DataFitting.jl

DataFitting is a general purpose data-driven model fitting framework for Julia.

(works both on Julia v0.6 and v0.7/1.0)

(previous name of this package was ModelFit.jl)

Key features

it handles data of any dimensionality;
the fitting model is evaluated on a user provided (Cartesian or Linear) domain;
the fitting model is built up by individual components, either provided by the companion package DataFittingBasics.jl or implemented by the user. All components are combined to evaluate the final model with a standard Julia mathematical expression;
all components results are cached, so that repeated evaluations with the same parameters do not involve further calculations. This is very important to speed up the fitting process when many components are involved;
User provided components can pre-compute quantities based on the model domain before running the fitting process, and store them in a private structure for future re-use;
Model parameters can be fixed to a specific value, limited in a interval, or be dynamically calculated using a mathematical expression involving the other parameters;
it allows fitting multiple data sets;
it easily allows to use different minimizers, and compare their results and performances. Currently two minimizers are supported (LsqFit and CMPFit);
provides several facilities for interactive fitting and results displaying.

Installation

On Julia v0.6:

Pkg.clone("https://github.com/gcalderone/DataFitting.jl.git")

On Julia v0.7/v1.0:

] dev https://github.com/gcalderone/DataFitting.jl

Simple example

Assume the model to be compared with empirical data has 5 parameters and the foolowing analytical formula:

f(x, p1, p2, p3, p4, p5) = @. (p1  +  p2 * x  +  p3 * x^2  +  p4 * sin(p5 * x))  *  cos(x)

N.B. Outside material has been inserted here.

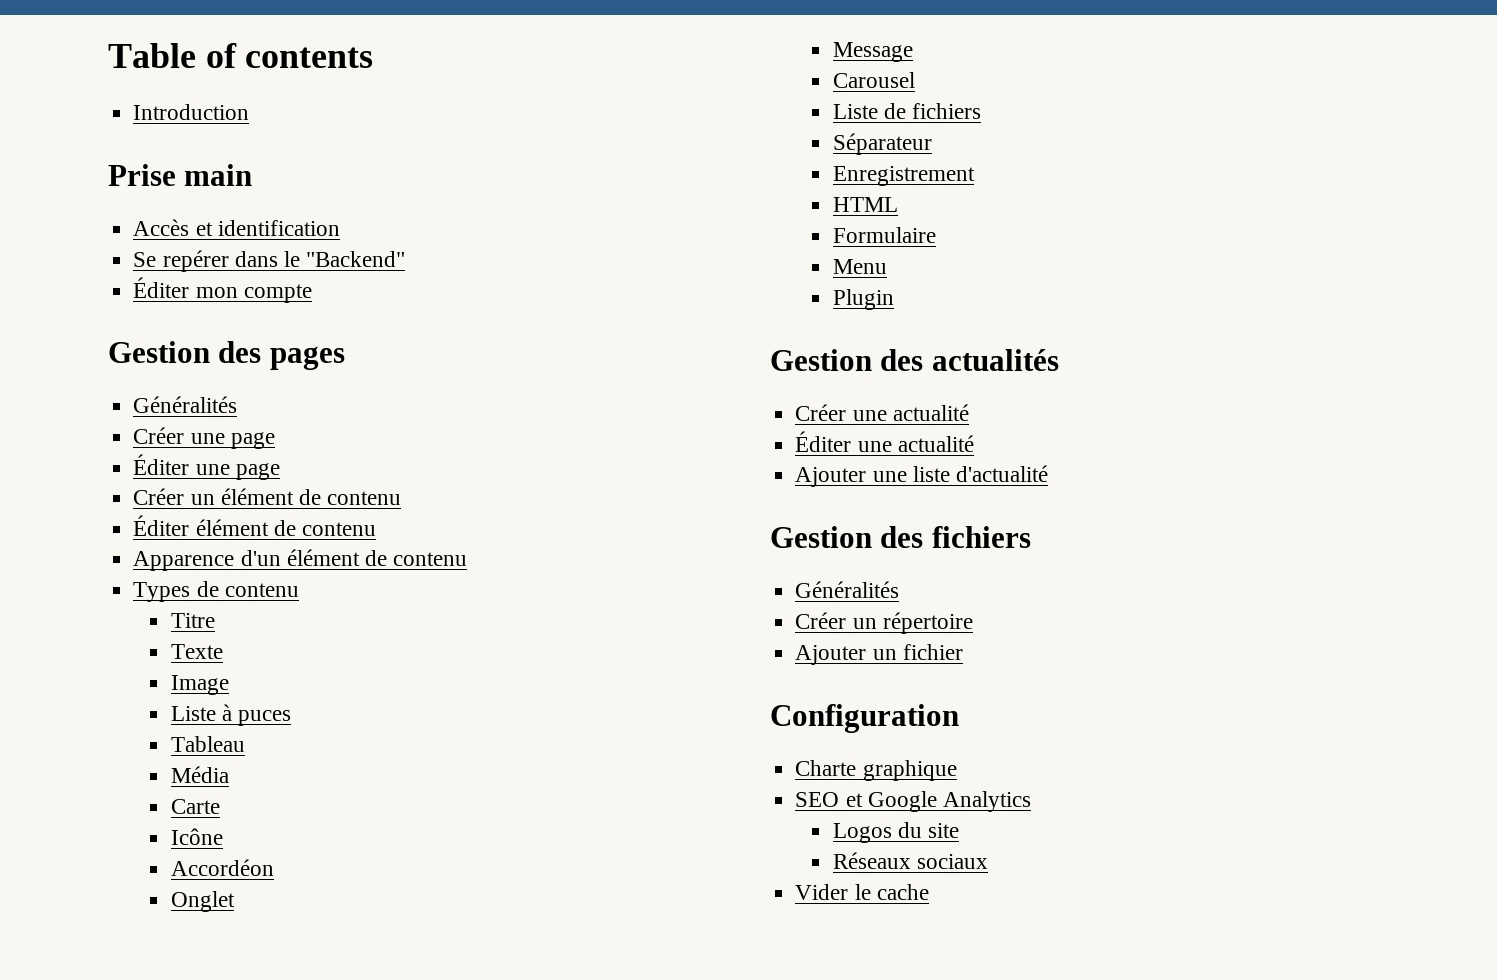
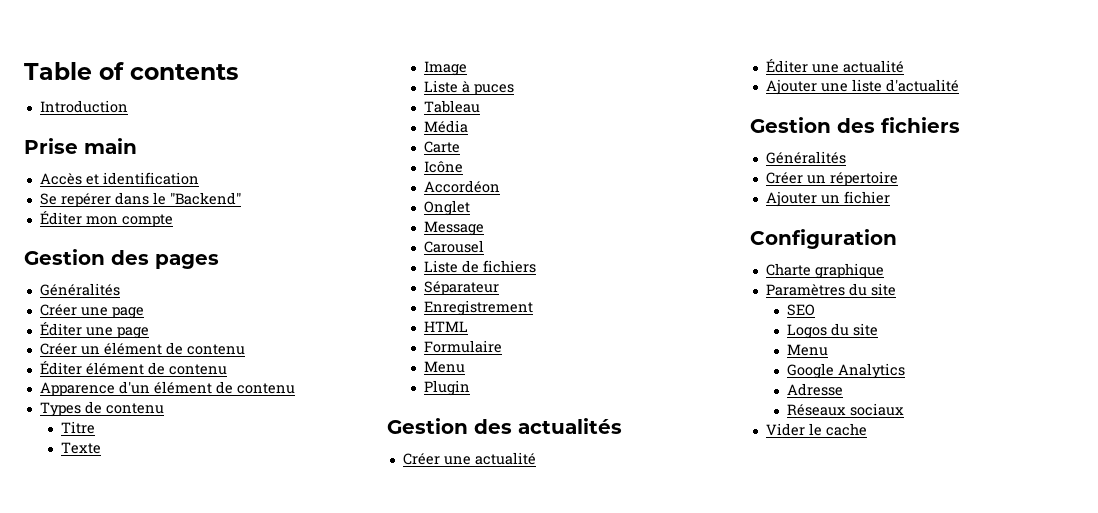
[795,791,1031,812] SEO et Google Analytics -> [765,283,896,296] [786,304,815,316] Paramètres du site // SEO
(960, 830) none -> [786,344,828,356] [786,363,905,379] [786,383,843,396] // Menu // Google Analytics // Adresse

To simulate a measurement process we'll evaluate the model on a domain and add some random noise to a model realization:

# Actual model parameters:
params = [1, 1.e-3, 1.e-6, 4, 5]

# Domain for model evaluation
x = 1:0.05:10000

# Evaluated model
y = f(x, params...);

# Random noise
rng = MersenneTwister(0);
noise = randn(rng, length(x));

In order to use the DataFitting framework we must create a Domain and a Measures objects to encapsulate the model domain and empirical data:

using DataFitting
dom = Domain(x)
data = Measures(y + noise, 1.)

The second argument to the Measures function is the (1 sigma Gaussian) uncertainty associated to each data sample. It can either be an array with the same shape as the first argument or a scalar. In the latter case all data samples are assumed to have the same uncertainty.

Also, we must create a Model object containing a reference to the analytical formula, and prepare it for evaluation on the domain dom

model1 = Model(:comp1 => FuncWrap(f, params...))
prepare!(model1, dom, :comp1)

The comp1 symbol is the name we chose to identify the component in the model. Any other valid symbol could have been used.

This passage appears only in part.